— Task to carry out —
Your answer must be one number: the count of lines below that hold the word "Divide".

— Records from a data source —
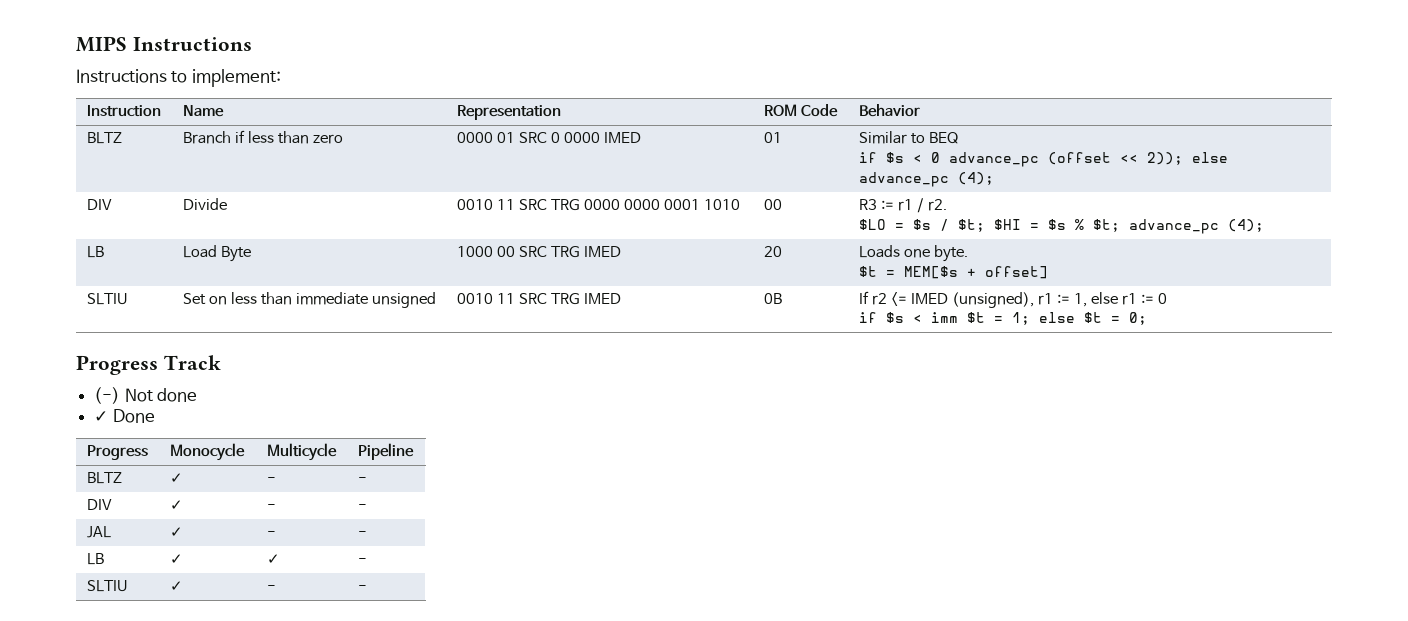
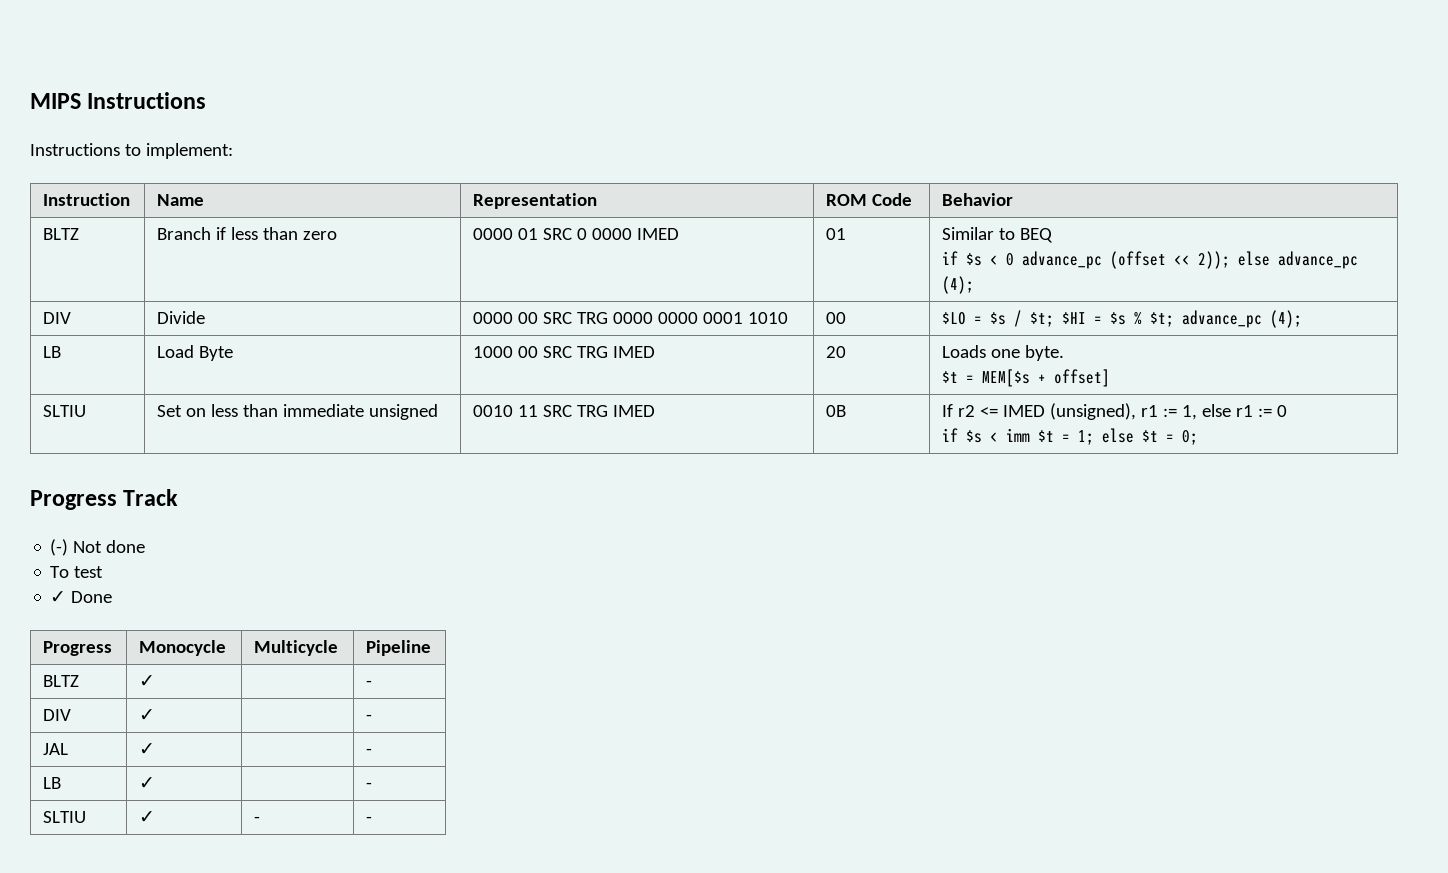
- DIV | Divide | 0010 11 SRC TRG 0000 0000 0001 1010 | 00 | R3 := r1 / r2.
- $LO = $s / $t; $HI = $s % $t; advance_pc (4);
+ DIV | Divide | 0000 00 SRC TRG 0000 0000 0001 1010 | 00 | $LO = $s / $t; $HI = $s % $t; advance_pc (4);
+ To test
- BLTZ | ✓ | - | -
+ BLTZ | ✓ | | -
- DIV | ✓ | - | -
+ DIV | ✓ | | -
- JAL | ✓ | - | -
+ JAL | ✓ | | -
- LB | ✓ | ✓ | -
+ LB | ✓ | | -

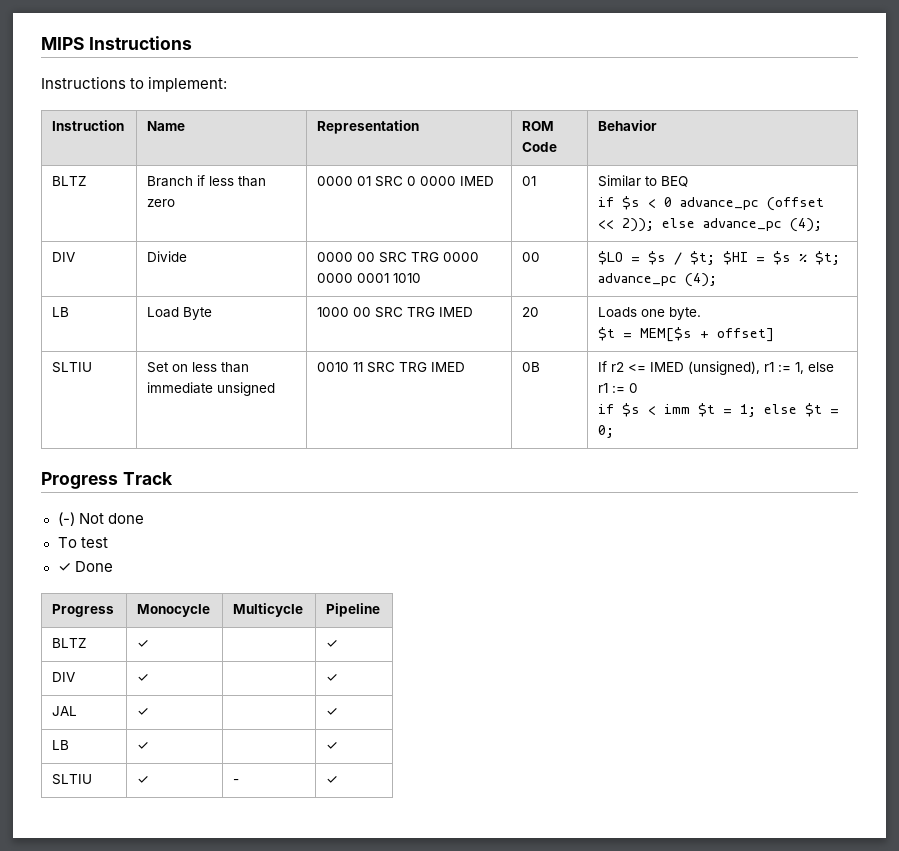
- BLTZ | ✓ | | -
+ BLTZ | ✓ | | ✓
- DIV | ✓ | | -
+ DIV | ✓ | | ✓
- JAL | ✓ | | -
+ JAL | ✓ | | ✓
- LB | ✓ | | -
+ LB | ✓ | | ✓
- SLTIU | ✓ | - | -
+ SLTIU | ✓ | - | ✓

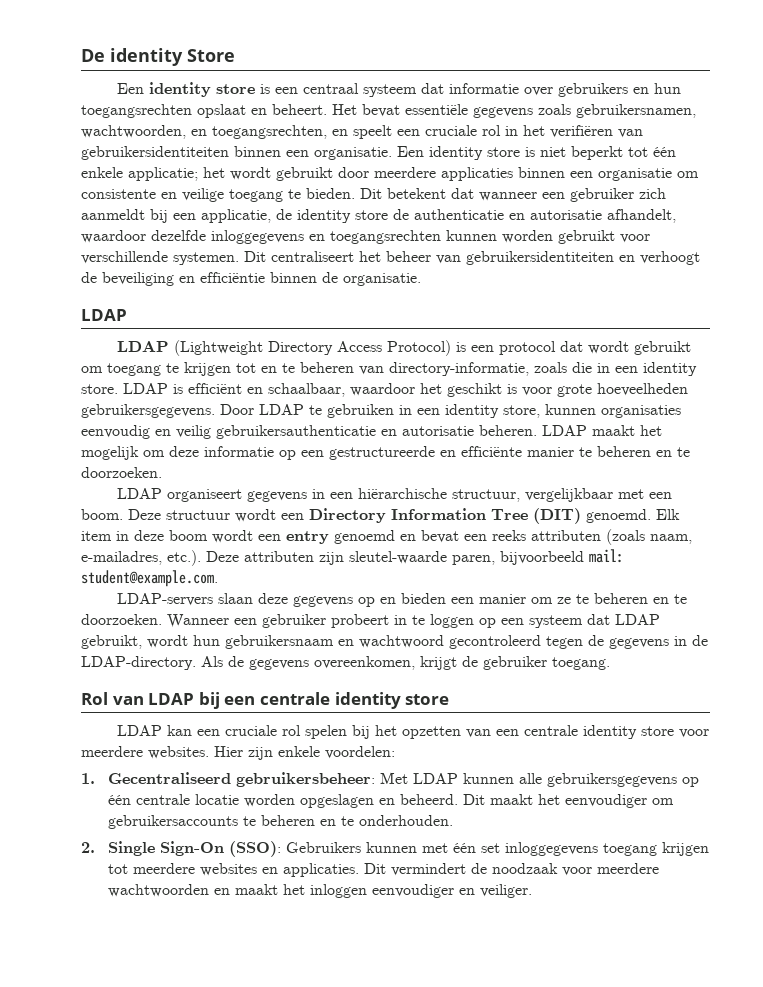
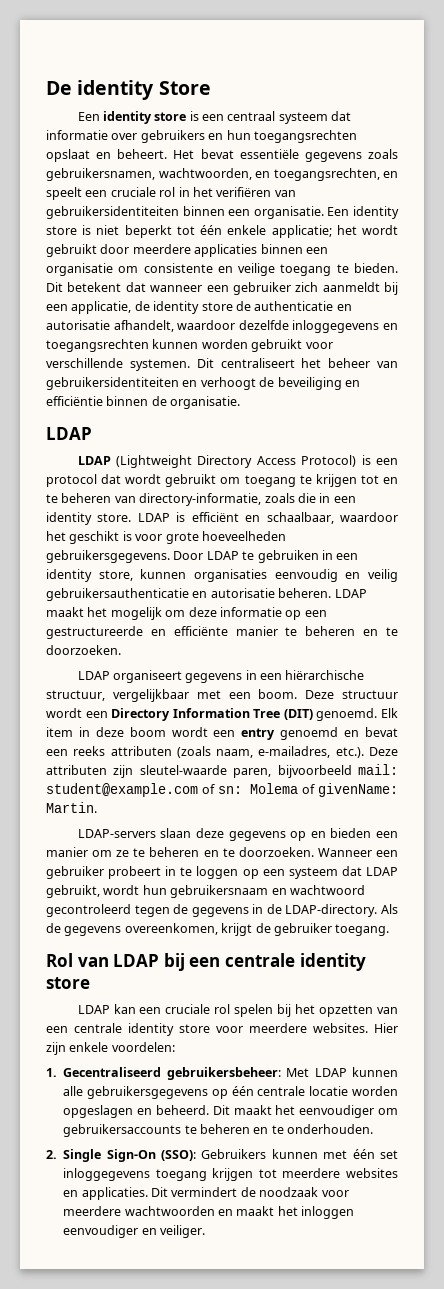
- Elk item in deze boom wordt een entry genoemd en bevat een reeks attributen (zoals naam, e-mailadres, etc.). Deze attributen zijn sleutel-waarde paren, bijvoorbeeld mail: student@example.com.
+ Elk item in deze boom wordt een entry genoemd en bevat een reeks attributen (zoals naam, e-mailadres, etc.). Deze attributen zijn sleutel-waarde paren, bijvoorbeeld mail: student@example.com of sn: Molema of givenName: Martin.

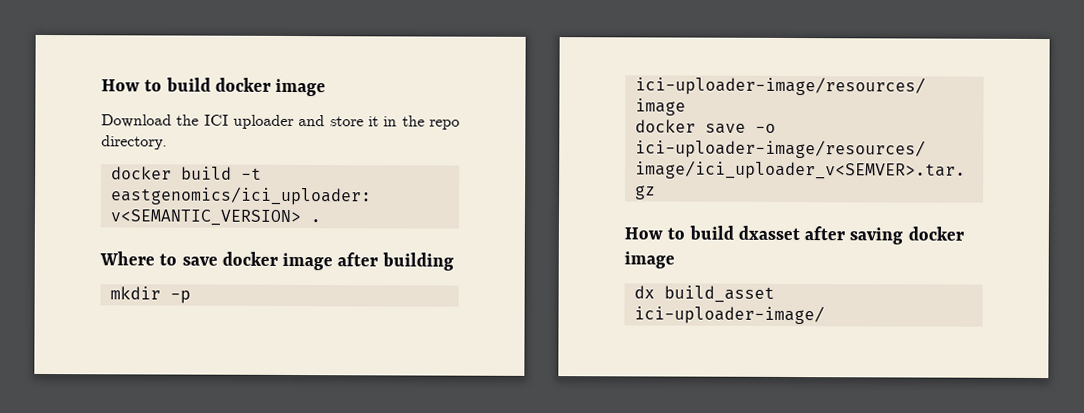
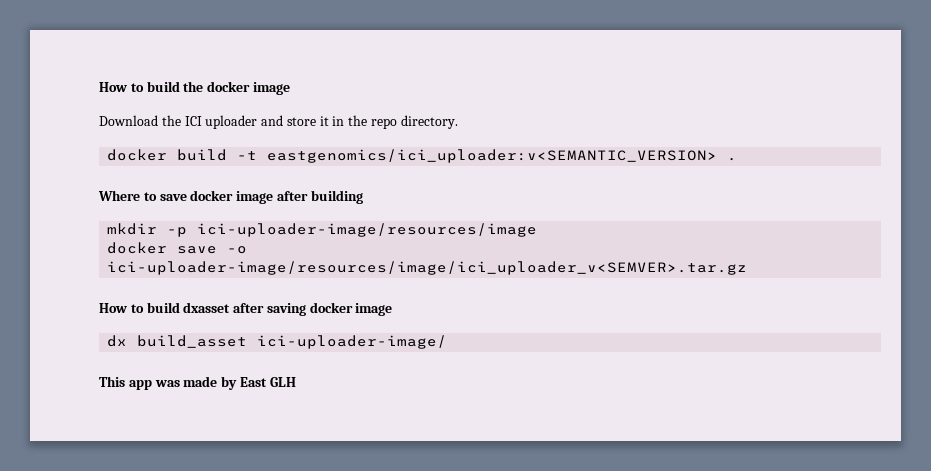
- How to build docker image
+ How to build the docker image
+ This app was made by East GLH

— Response for this exercise —
2